What is needed:
Reading down the listing below, count the lines where the word "Trucker" shows up, then give only that count.

Entries shown:

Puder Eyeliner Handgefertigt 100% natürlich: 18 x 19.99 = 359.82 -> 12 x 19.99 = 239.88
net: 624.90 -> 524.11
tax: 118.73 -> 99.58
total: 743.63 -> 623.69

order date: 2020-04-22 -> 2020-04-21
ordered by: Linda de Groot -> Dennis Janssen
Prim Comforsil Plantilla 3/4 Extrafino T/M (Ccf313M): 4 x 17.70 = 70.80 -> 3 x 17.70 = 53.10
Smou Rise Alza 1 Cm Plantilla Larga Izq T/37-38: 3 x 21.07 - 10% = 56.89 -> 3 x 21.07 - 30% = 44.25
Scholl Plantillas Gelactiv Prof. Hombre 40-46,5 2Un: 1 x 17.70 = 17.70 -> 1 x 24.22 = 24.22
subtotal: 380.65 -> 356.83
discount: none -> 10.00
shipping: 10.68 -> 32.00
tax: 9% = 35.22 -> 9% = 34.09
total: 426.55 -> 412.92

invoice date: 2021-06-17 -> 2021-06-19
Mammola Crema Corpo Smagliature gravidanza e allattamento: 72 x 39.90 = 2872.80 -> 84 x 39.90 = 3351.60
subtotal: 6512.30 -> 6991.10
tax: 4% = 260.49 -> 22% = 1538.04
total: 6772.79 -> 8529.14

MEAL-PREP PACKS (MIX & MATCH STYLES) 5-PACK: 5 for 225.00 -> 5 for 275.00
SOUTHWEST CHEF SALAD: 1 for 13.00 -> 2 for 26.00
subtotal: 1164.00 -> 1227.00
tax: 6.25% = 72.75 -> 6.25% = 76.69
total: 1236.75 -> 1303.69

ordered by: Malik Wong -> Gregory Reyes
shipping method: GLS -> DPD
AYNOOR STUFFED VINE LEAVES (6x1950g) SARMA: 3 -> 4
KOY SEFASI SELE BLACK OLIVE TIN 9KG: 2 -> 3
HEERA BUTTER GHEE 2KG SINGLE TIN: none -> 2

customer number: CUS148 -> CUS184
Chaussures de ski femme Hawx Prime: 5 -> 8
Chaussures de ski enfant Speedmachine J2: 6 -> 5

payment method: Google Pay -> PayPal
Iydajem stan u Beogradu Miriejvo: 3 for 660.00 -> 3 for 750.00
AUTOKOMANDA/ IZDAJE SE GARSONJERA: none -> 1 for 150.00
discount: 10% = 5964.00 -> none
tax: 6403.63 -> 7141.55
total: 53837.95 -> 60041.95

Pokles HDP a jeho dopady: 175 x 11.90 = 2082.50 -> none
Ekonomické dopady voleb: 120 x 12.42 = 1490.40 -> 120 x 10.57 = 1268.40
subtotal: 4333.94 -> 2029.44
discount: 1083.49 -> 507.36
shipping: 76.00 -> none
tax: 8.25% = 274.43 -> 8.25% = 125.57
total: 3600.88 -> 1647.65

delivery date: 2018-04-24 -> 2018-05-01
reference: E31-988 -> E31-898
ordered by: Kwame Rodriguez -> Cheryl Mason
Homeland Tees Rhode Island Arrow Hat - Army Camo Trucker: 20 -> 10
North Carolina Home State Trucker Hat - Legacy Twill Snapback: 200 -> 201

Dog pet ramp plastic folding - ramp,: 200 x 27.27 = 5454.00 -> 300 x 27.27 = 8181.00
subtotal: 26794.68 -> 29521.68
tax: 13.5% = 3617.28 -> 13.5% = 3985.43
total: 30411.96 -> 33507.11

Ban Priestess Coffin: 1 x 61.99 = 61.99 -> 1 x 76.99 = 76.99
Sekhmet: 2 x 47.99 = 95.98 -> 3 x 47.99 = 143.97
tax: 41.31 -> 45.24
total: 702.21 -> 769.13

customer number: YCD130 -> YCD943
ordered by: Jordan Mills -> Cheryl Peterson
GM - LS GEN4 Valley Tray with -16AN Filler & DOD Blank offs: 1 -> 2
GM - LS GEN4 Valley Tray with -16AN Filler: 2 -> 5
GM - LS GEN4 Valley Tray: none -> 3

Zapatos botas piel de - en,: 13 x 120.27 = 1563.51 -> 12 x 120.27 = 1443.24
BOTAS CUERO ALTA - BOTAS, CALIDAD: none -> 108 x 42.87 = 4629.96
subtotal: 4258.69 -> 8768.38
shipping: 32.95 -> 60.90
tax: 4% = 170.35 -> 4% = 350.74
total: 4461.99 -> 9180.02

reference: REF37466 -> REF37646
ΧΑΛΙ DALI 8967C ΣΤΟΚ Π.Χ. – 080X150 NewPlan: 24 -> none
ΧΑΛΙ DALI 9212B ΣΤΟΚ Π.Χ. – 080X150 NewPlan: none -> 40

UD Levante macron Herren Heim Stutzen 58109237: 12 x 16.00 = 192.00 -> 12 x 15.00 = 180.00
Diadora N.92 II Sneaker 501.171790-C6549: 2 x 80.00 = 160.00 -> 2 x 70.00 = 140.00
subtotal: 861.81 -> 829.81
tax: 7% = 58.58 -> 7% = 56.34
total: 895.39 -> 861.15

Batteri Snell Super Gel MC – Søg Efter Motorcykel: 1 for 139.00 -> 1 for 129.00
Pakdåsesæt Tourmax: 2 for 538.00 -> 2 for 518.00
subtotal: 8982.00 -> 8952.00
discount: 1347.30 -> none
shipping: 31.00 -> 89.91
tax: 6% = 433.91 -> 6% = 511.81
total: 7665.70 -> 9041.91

Expected answer:
2